◆ **Exercise prompt**
The expected output is the full data, repeated exactly, without pictures.
═════ Records supplied
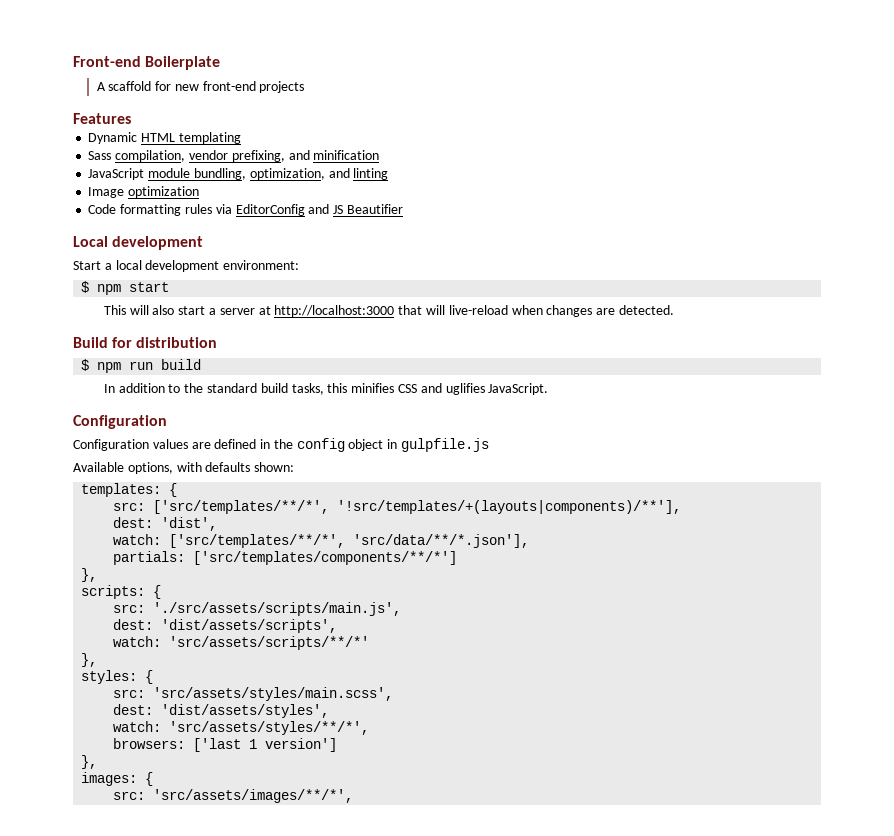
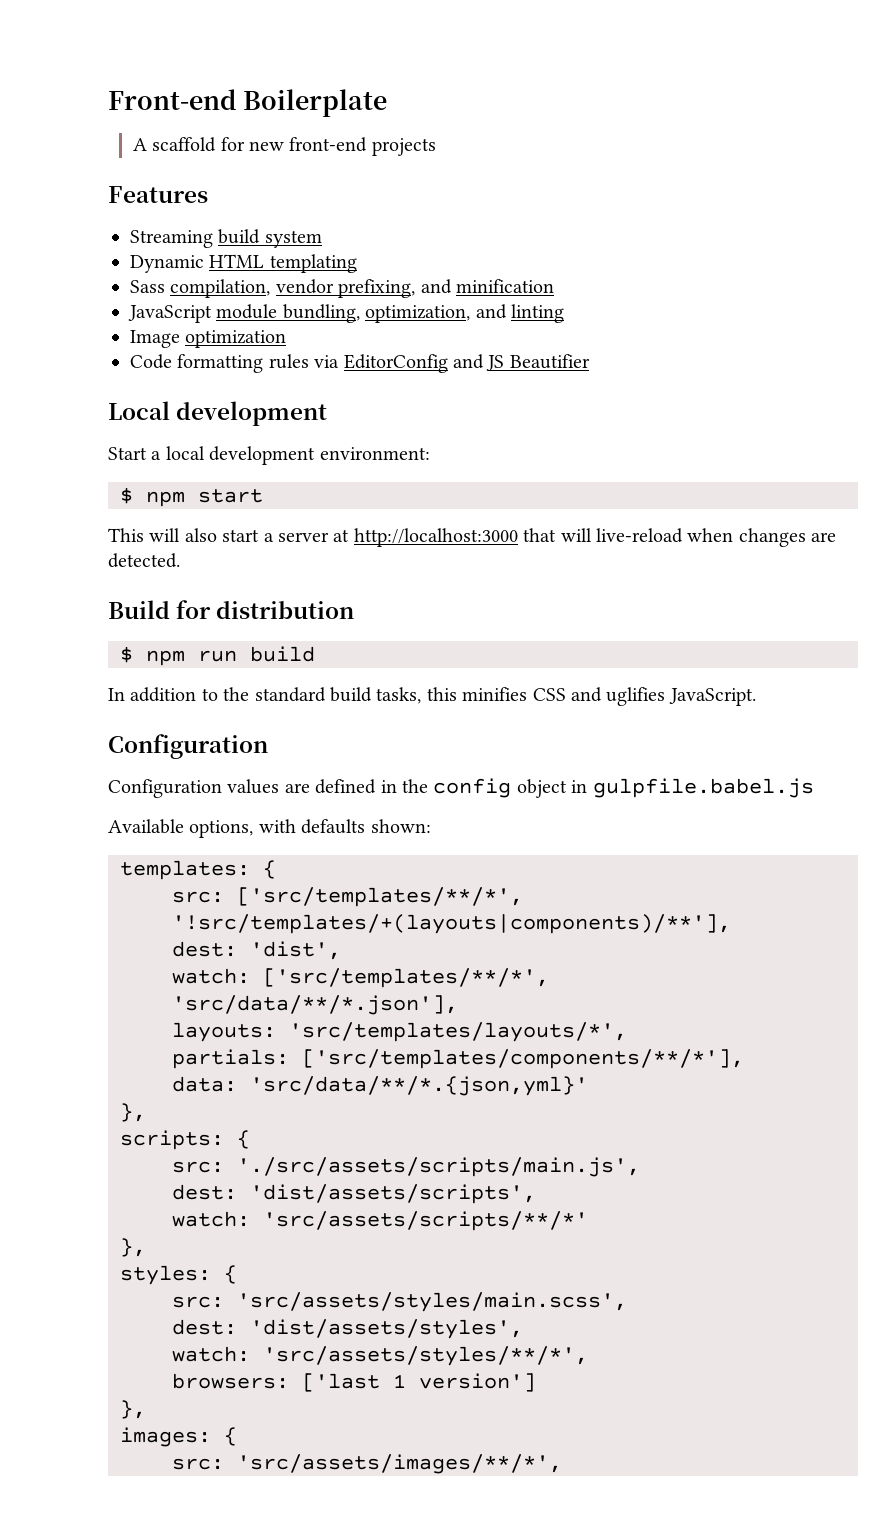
+ Streaming build system
- Configuration values are defined in the config object in gulpfile.js
+ Configuration values are defined in the config object in gulpfile.babel.js
+ layouts: 'src/templates/layouts/*',
- partials: ['src/templates/components/**/*']
+ partials: ['src/templates/components/**/*'],
+ data: 'src/data/**/*.{json,yml}'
══════════
◆ **Answer area**
+ Streaming build system
- Configuration values are defined in the config object in gulpfile.js
+ Configuration values are defined in the config object in gulpfile.babel.js
+ layouts: 'src/templates/layouts/*',
- partials: ['src/templates/components/**/*']
+ partials: ['src/templates/components/**/*'],
+ data: 'src/data/**/*.{json,yml}'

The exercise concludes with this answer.